__WORK REQUIRED__
Your job is to return each record exactly, minus any pictures.

***** EXERCISE MATERIAL

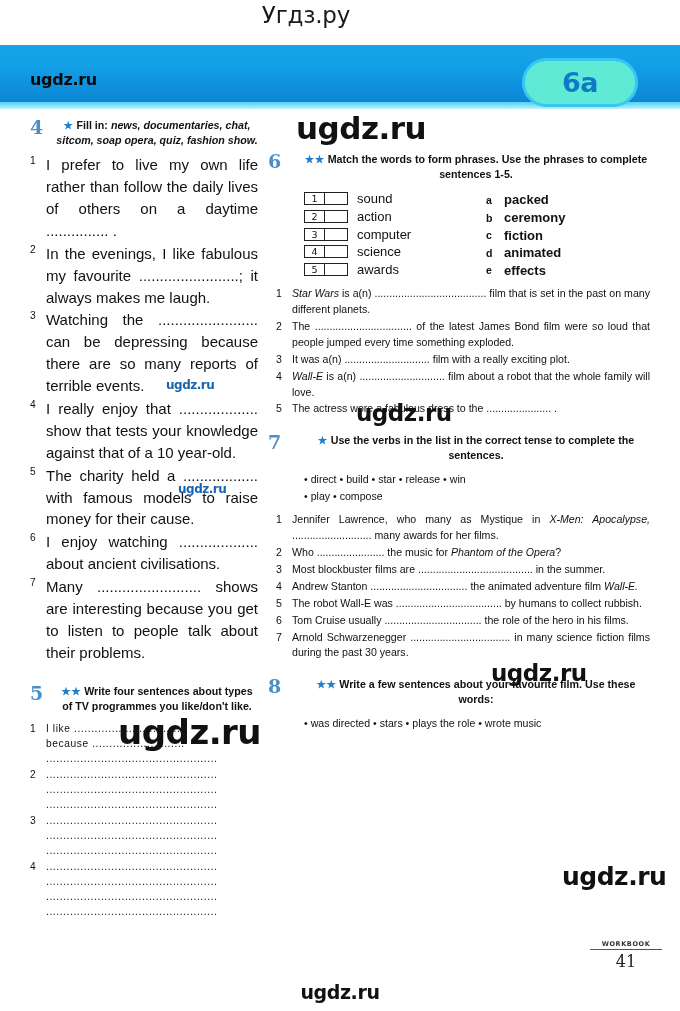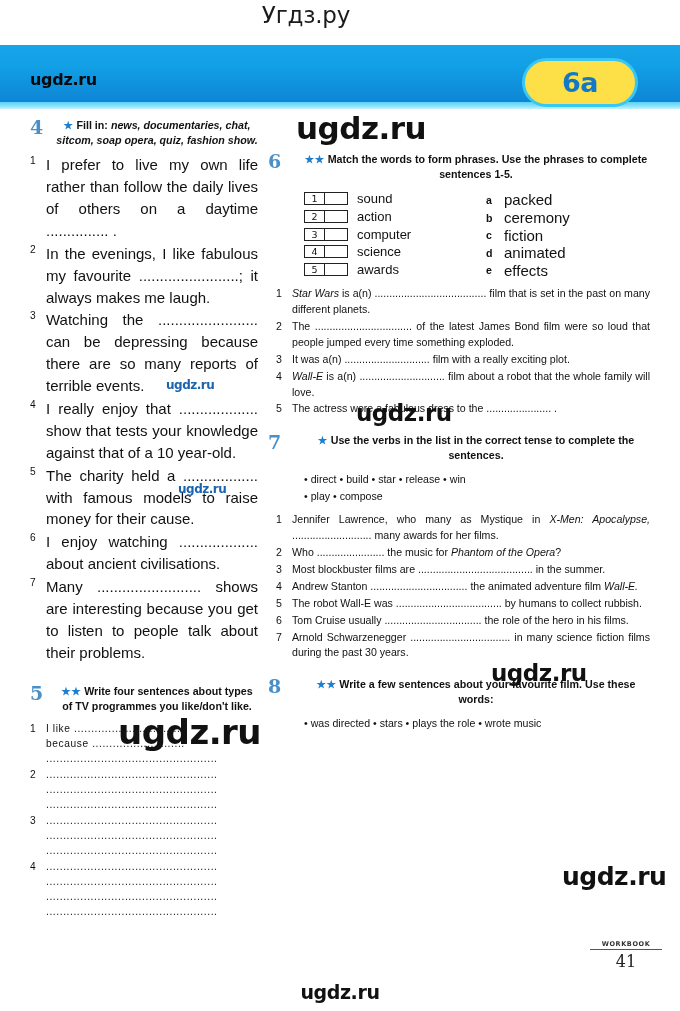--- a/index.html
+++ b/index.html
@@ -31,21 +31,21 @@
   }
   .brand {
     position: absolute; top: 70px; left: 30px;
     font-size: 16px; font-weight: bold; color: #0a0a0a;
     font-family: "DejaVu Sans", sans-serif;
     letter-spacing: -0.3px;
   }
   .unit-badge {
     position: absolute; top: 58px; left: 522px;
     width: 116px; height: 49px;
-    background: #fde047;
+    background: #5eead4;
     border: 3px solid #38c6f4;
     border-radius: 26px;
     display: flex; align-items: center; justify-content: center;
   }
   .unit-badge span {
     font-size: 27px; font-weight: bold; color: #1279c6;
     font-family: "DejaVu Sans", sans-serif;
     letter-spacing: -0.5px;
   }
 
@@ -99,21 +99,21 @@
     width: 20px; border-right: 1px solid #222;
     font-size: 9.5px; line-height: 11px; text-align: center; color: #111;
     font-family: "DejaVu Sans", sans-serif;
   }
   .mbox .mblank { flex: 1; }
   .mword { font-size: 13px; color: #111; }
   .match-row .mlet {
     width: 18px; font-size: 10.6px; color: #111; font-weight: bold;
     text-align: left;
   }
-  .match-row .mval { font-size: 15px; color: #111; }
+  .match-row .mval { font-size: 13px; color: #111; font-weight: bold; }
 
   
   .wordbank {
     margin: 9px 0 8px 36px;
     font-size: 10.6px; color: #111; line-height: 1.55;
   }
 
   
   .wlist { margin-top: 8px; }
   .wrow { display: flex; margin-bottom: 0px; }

**********

__OUTPUT OF THE EXERCISE__
--- a/index.html
+++ b/index.html
@@ -31,21 +31,21 @@
   }
   .brand {
     position: absolute; top: 70px; left: 30px;
     font-size: 16px; font-weight: bold; color: #0a0a0a;
     font-family: "DejaVu Sans", sans-serif;
     letter-spacing: -0.3px;
   }
   .unit-badge {
     position: absolute; top: 58px; left: 522px;
     width: 116px; height: 49px;
-    background: #fde047;
+    background: #5eead4;
     border: 3px solid #38c6f4;
     border-radius: 26px;
     display: flex; align-items: center; justify-content: center;
   }
   .unit-badge span {
     font-size: 27px; font-weight: bold; color: #1279c6;
     font-family: "DejaVu Sans", sans-serif;
     letter-spacing: -0.5px;
   }
 
@@ -99,21 +99,21 @@
     width: 20px; border-right: 1px solid #222;
     font-size: 9.5px; line-height: 11px; text-align: center; color: #111;
     font-family: "DejaVu Sans", sans-serif;
   }
   .mbox .mblank { flex: 1; }
   .mword { font-size: 13px; color: #111; }
   .match-row .mlet {
     width: 18px; font-size: 10.6px; color: #111; font-weight: bold;
     text-align: left;
   }
-  .match-row .mval { font-size: 15px; color: #111; }
+  .match-row .mval { font-size: 13px; color: #111; font-weight: bold; }
 
   
   .wordbank {
     margin: 9px 0 8px 36px;
     font-size: 10.6px; color: #111; line-height: 1.55;
   }
 
   
   .wlist { margin-top: 8px; }
   .wrow { display: flex; margin-bottom: 0px; }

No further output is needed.